What's your relationship with Sudan, how often do you visit Sudan and how much of your heritage plays into your inspiration?
"Until recently, I used to go back to Sudan every year. It was easier when I was in school and had guaranteed time off. Now it’s been a few years. My last trip to Sudan was in 2016 and I kept extending my stay because I didn’t want to leave.
I was in Sudan when I got the call that The January Children had won a prize and was going to be made into a book. I wrote a lot of those poems while I was in school doing my MFA in New York, but I took notes for what became a big chunk of the final book during that month I spent in Sudan. To be back at the conception site of the book and hear that it was going to become a book was unreal.
It’s definitely a big inspiration for my writing. I always think that maybe in another life I would have wanted to be a historian and being a writer in this one is a way of gesturing towards that. So much of my writing comes from a place of wanting to know what happened, how we got here.
My family tells all these beautiful stories very casually. No one was writing them down because it just was so casual. So, I wanted to write them down and make a record, a container for them and to get these stories to outlive my body, to outlive the people who told me these stories. I’m simply trying to make a record of the things that I’ve been told about, from where I come from, what came before, and how I got here."
As a child of the diaspora, did your family continuously pressure you to know your origins? Did anyone from within your culture judge you on your journey of becoming a writer?
"Being a poet is nothing new in my family. My maternal grandfather is a poet, and so were several of his sisters, and my maternal aunt is a poet and playwright and filmmaker. Therefore, it wasn’t a huge surprise when I became interested in poetry and writing. I’ve been a big reader my whole life, and my family has always known that about me.

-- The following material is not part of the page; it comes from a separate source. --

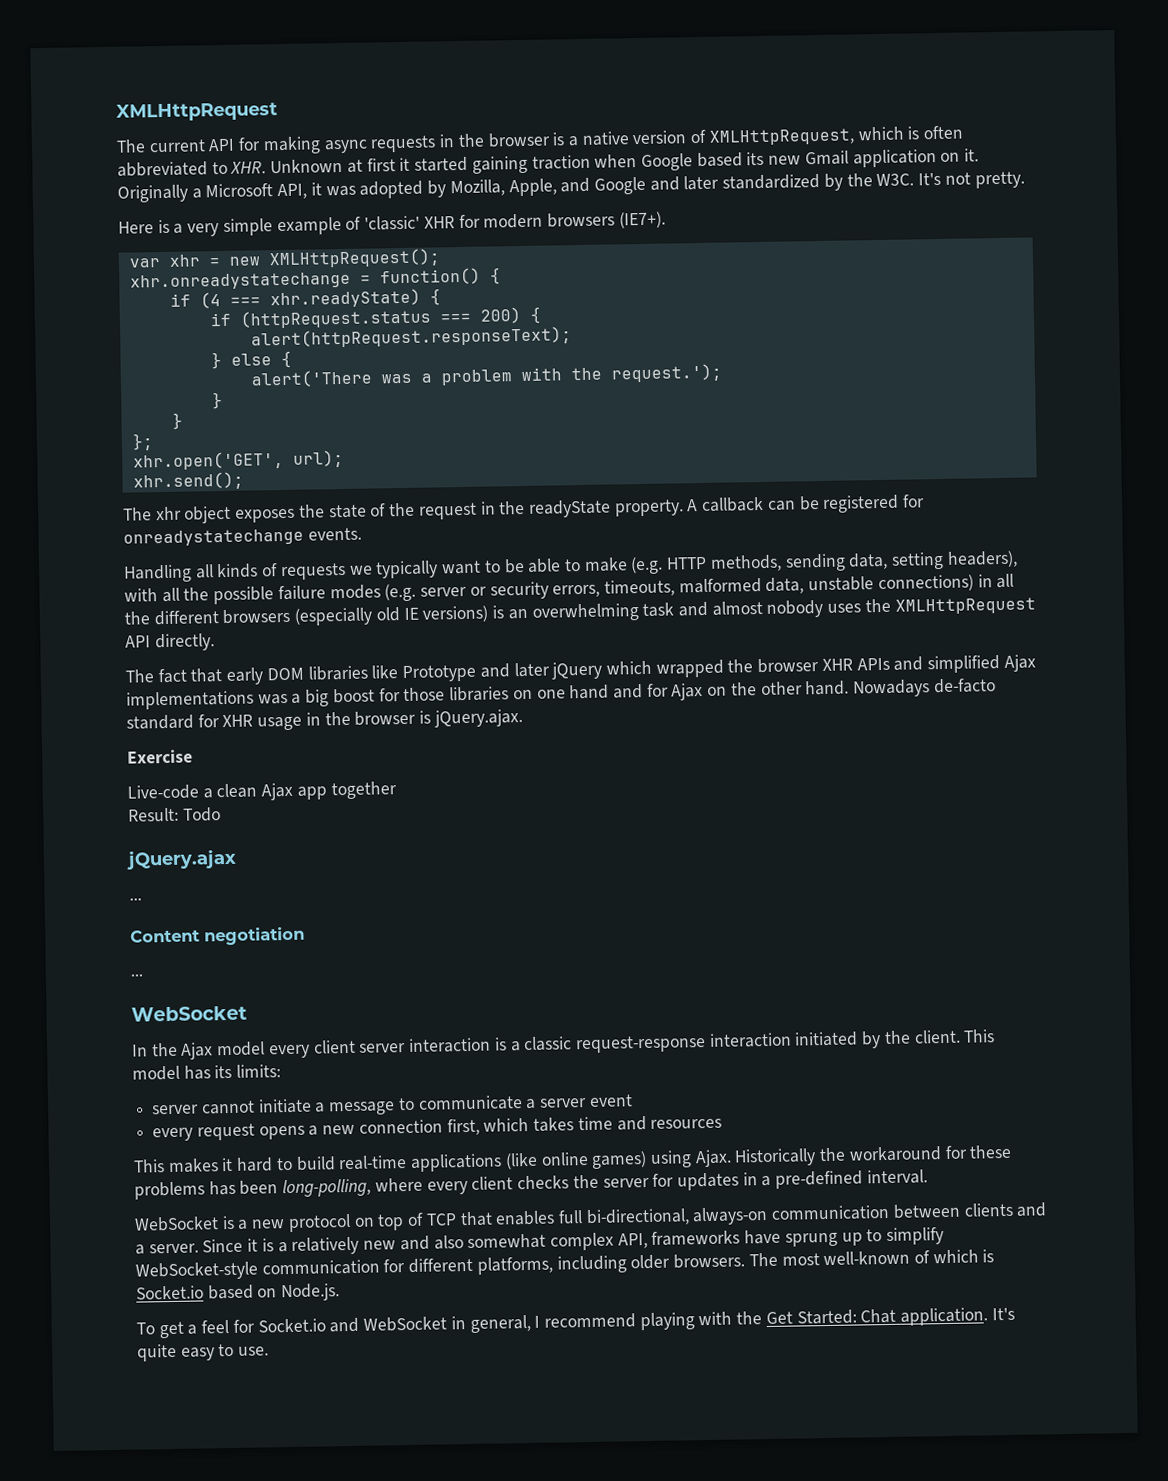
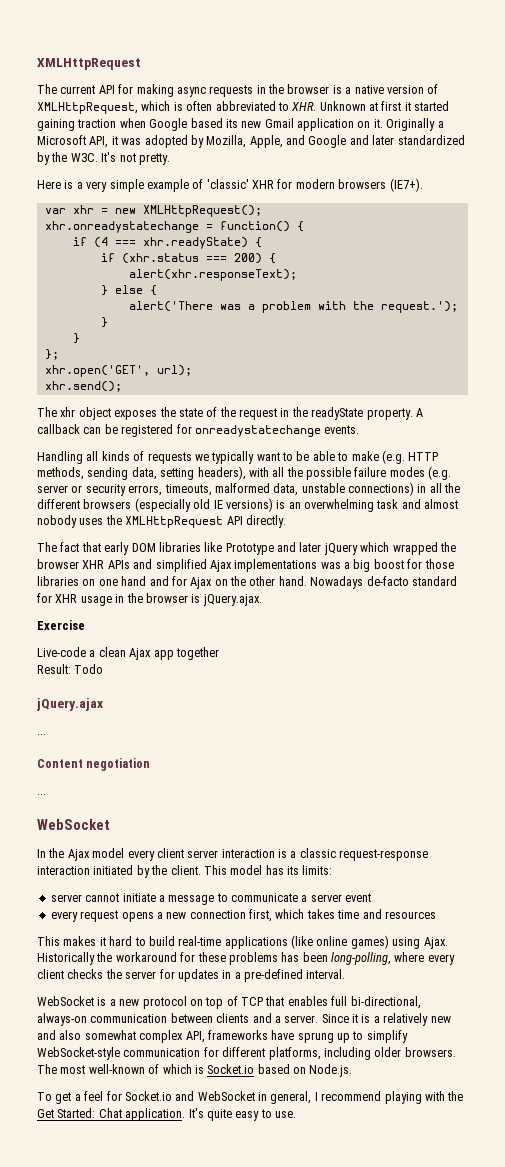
- if (httpRequest.status === 200) {
+ if (xhr.status === 200) {
- alert(httpRequest.responseText);
+ alert(xhr.responseText);

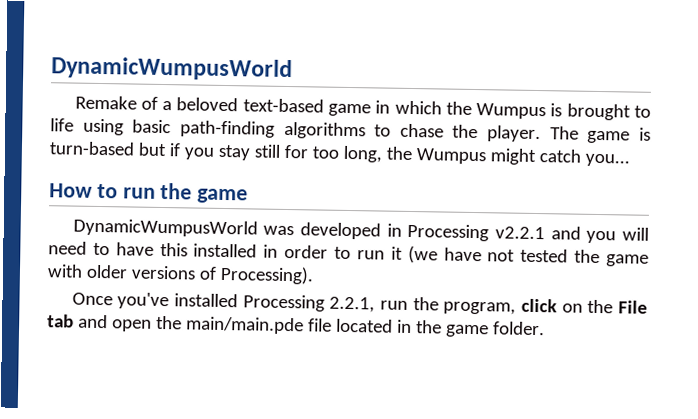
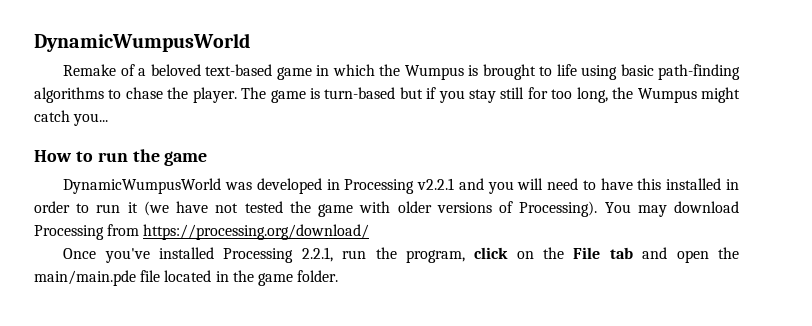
+ You may download Processing from https://processing.org/download/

Plus, poetry is celebrated and beloved in Sudanese culture, so I’ve never felt judged for the choice. For the most part, I’ve felt very held and celebrated by my community, and I’m grateful for that.
I grew up feeling very Sudanese, very in touch with my Sudanese identity, not because of pressure, but because it felt like the only real constant in my early life. Before moving to the US when I was 10, my family lived other countries such as Kenya, Tanzania, England, Egypt, Switzerland. My world outside was constantly changing, but the world inside the house always felt the same, smelled the same, played the same songs, ate the same food, spoke the same language, and I found a lot of safety and security in that."
Like other creative industries, poetry is no different from the circle of being driven by old, white males, how do you find the motivation to bring change to the industry?
"For so long, I wasn’t seeing my particular intersections of experience represented in the literature I was reading, and this sometimes made me feel like I didn’t exist. The more we write our stories down and get someone to read them, the more we have a record that we existed.
That we are not a monolith and the more we can continue to dispel the obsolete and boring idea that only old white men have experiences deserving of literature. I want to see my people taking up space and making books, films, songs, TV shows, photos, and fashion — all of it.
And I want to see representation beyond just being seen, I want my people to be heard and I want the full range of our experiences to be given space, instead of just one of us being treated as representative of a whole community. I never want to be in a conversation where I am being regarded as a 'first' or 'only' because I’m not the first anything or the only anything.
I am motivated to do my part in populating poetry, literature, and the creative world to reflect the world I actually live in — which are not driven by old white men and have those communities speak for themselves in their gazillion perfect voices."